Word Embeddings

18 Oct 2024

Introduction

Word embeddings are one of the most significant advancements in natural language processing (NLP). They allow us to transform words or sentences into vectors, where each word is represented by a point in a high-dimensional space. The core idea is that words with similar meanings are close to each other in this space, making it possible to use mathematical operations on these vectors to uncover relationships between words.

In this post, we’ll explore how to create word embeddings using a pre-trained model, and we’ll perform various vector operations to see how these embeddings capture semantic relationships. We’ll cover examples like analogy generation, word similarity, and how these embeddings can be leveraged for search tasks.

What Are Word Embeddings?

Word embeddings are dense vector representations of words, where each word is mapped to a point in a continuous vector space.
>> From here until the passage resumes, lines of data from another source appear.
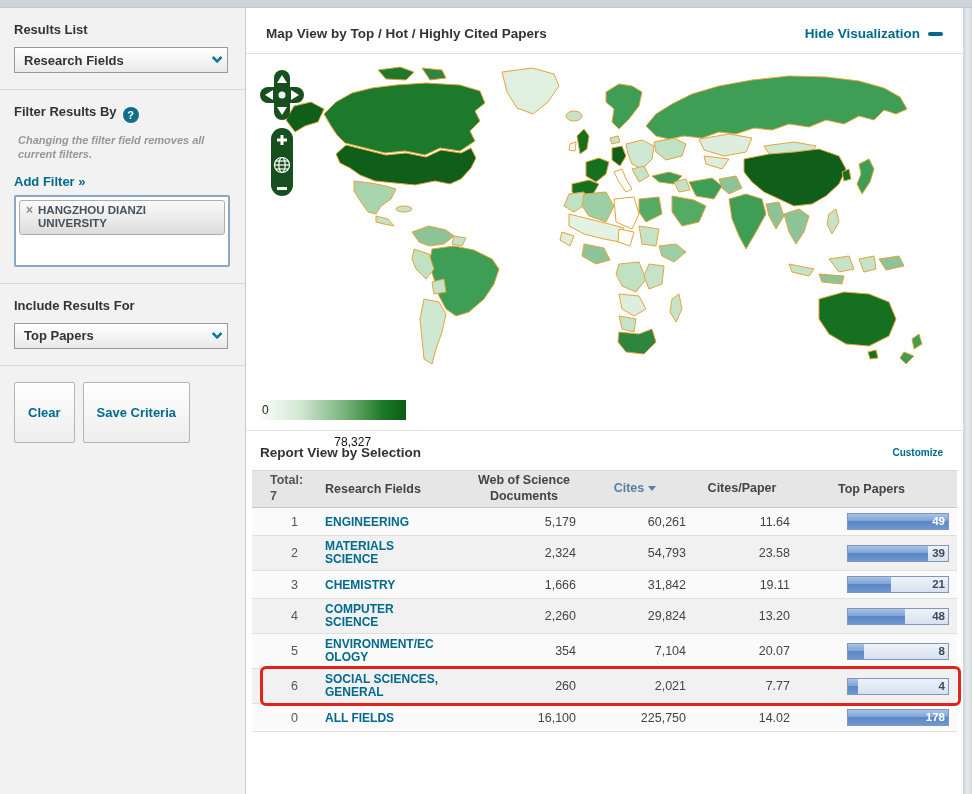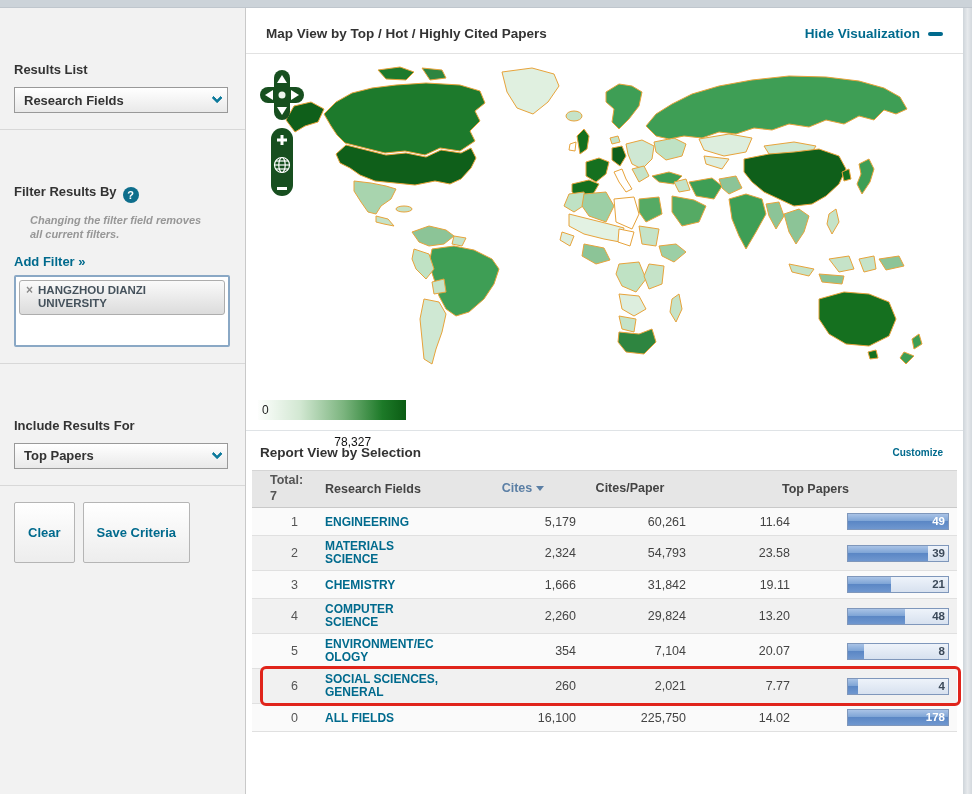--- a/index.html
+++ b/index.html
@@ -16,7 +16,7 @@
   .sidebar { width:246px; background:#f2f2f2; border-right:1px solid #c9c9c9; flex:none; }
   .side-section { padding:14px 14px 16px 14px; border-bottom:1px solid #d8d8d8; }
   .side-section.last { border-bottom:none; }
-  .side-h { font-size:13px; font-weight:bold; color:#333; margin-bottom:10px;margin-top:40px; }
+  .side-h { font-size:13px; font-weight:bold; color:#333; margin-bottom:10px; }
   .dropdown { display:flex; align-items:center; justify-content:space-between; width:214px; height:26px;
     background:linear-gradient(#ffffff,#e9e9e9); border:1px solid #999; padding:0 8px 0 9px; cursor:pointer; }
   .dropdown .dd-label { font-size:13px; font-weight:bold; color:#333; }

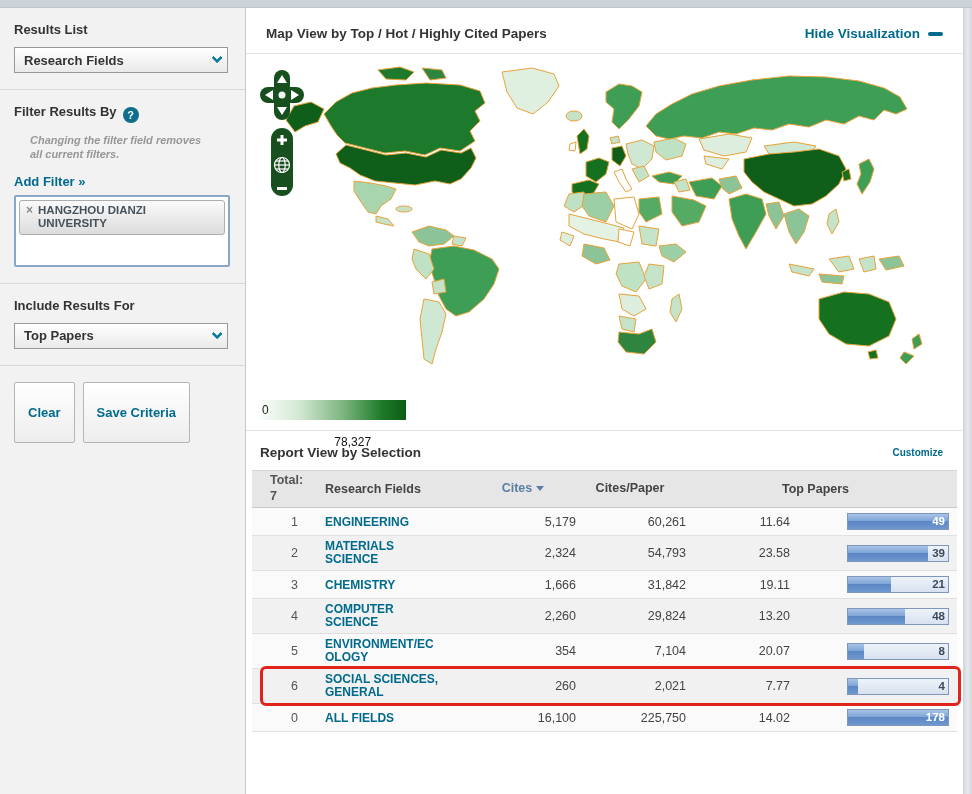--- a/index.html
+++ b/index.html
@@ -24,7 +24,7 @@
     transform:rotate(45deg) translateY(-3px); border-radius:1px; }
   .help-badge { display:inline-flex; align-items:center; justify-content:center; width:16px; height:16px; border-radius:50%;
     background:#0e6e8c; color:#fff; font-size:11px; font-weight:bold; margin-left:6px; vertical-align:-3px; cursor:pointer; }
-  .note { font-size:11px; font-style:italic; font-weight:bold; color:#979797; line-height:1.3; margin:2px 16px 10px; }
+  .note { font-size:11px; font-style:italic; font-weight:bold; color:#979797; line-height:1.3; margin:2px 4px 10px; }
   .add-filter { font-size:13px; font-weight:bold; color:#006a8d; cursor:pointer; display:inline-block; margin-bottom:6px; }
   .filter-box { width:216px; height:72px; background:#fff; border:2px solid #8aa8c5; border-radius:2px; padding:3px; }
   .filter-tag { display:flex; align-items:flex-start; gap:5px; background:linear-gradient(#fafafa,#dcdcdc);

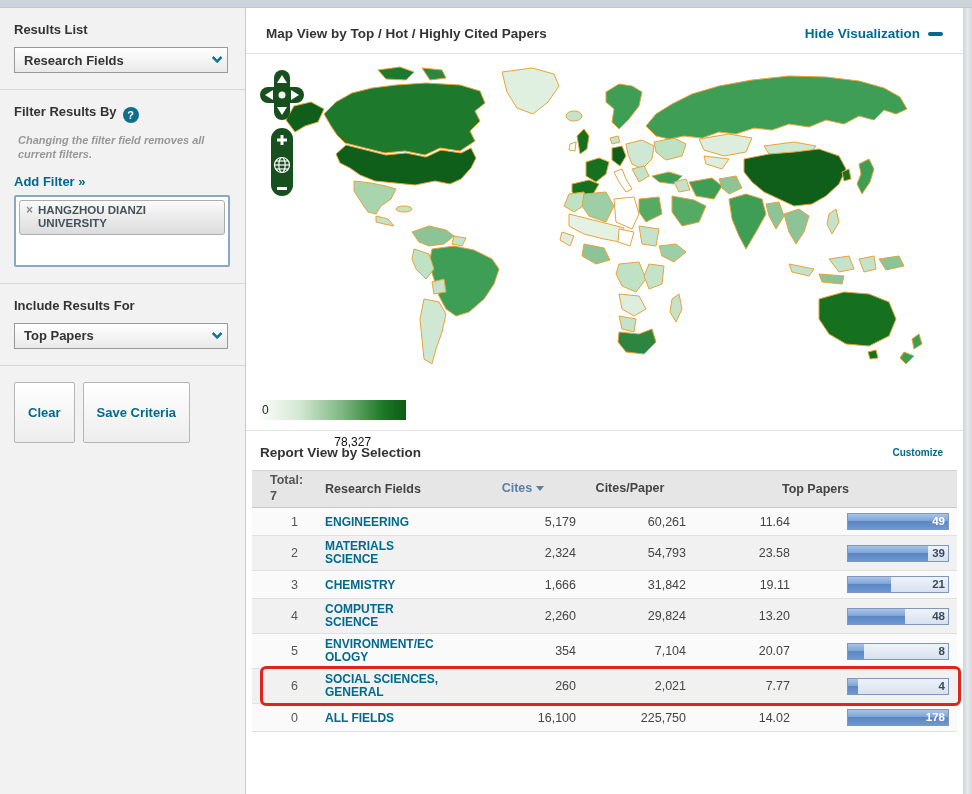--- a/index.html
+++ b/index.html
@@ -279,6 +279,7 @@
             <span>7</span>
           </div>
           <div class="c-field"><span>Research Fields</span></div>
+          <div class="c-docs h-center"><span>Web of Science Documents</span></div>
           <div class="c-cites h-center h-cites">
             <span>Cites</span><span class="sort-arrow"></span>
           </div>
Unlike older techniques (such as one-hot encoding) that give each word a unique identifier, embeddings represent words in a way that captures semantic relationships, such as similarity and analogy.

For example, embeddings can represent the relationship:

king - man + woman = queen

This is made possible because words that are semantically similar (e.g., “king” and “queen”) have vector representations that are close together in space, while words that are opposites (e.g., “good” and “bad”) may have vectors pointing in opposite directions.

Gensim

Let’s begin by loading a pre-trained word embedding model. We’ll use the glove-wiki-gigaword-50 model, which provides 50-dimensional vectors for many common words.

import gensim.downloader as api

# Load the pre-trained GloVe Word2Vec model
model = api.load("glove-wiki-gigaword-50")

This might take a moment to download. It’s not too big.

Now that we have the model, let’s try converting some words into vectors.

Converting Words to Vectors

We can take individual words and get their vector representations. Let’s look at the vectors for “king,” “queen,” “man,” and “woman.”

# Example words
word1 = "king"
word2 = "queen"
word3 = "man"
word4 = "woman"

# Get the vectors for each word
vector_king = model[word1]
vector_queen = model[word2]
vector_man = model[word3]
vector_woman = model[word4]

# Print the vector for 'king'
print(f"Vector for '{word1}':\n{vector_king}")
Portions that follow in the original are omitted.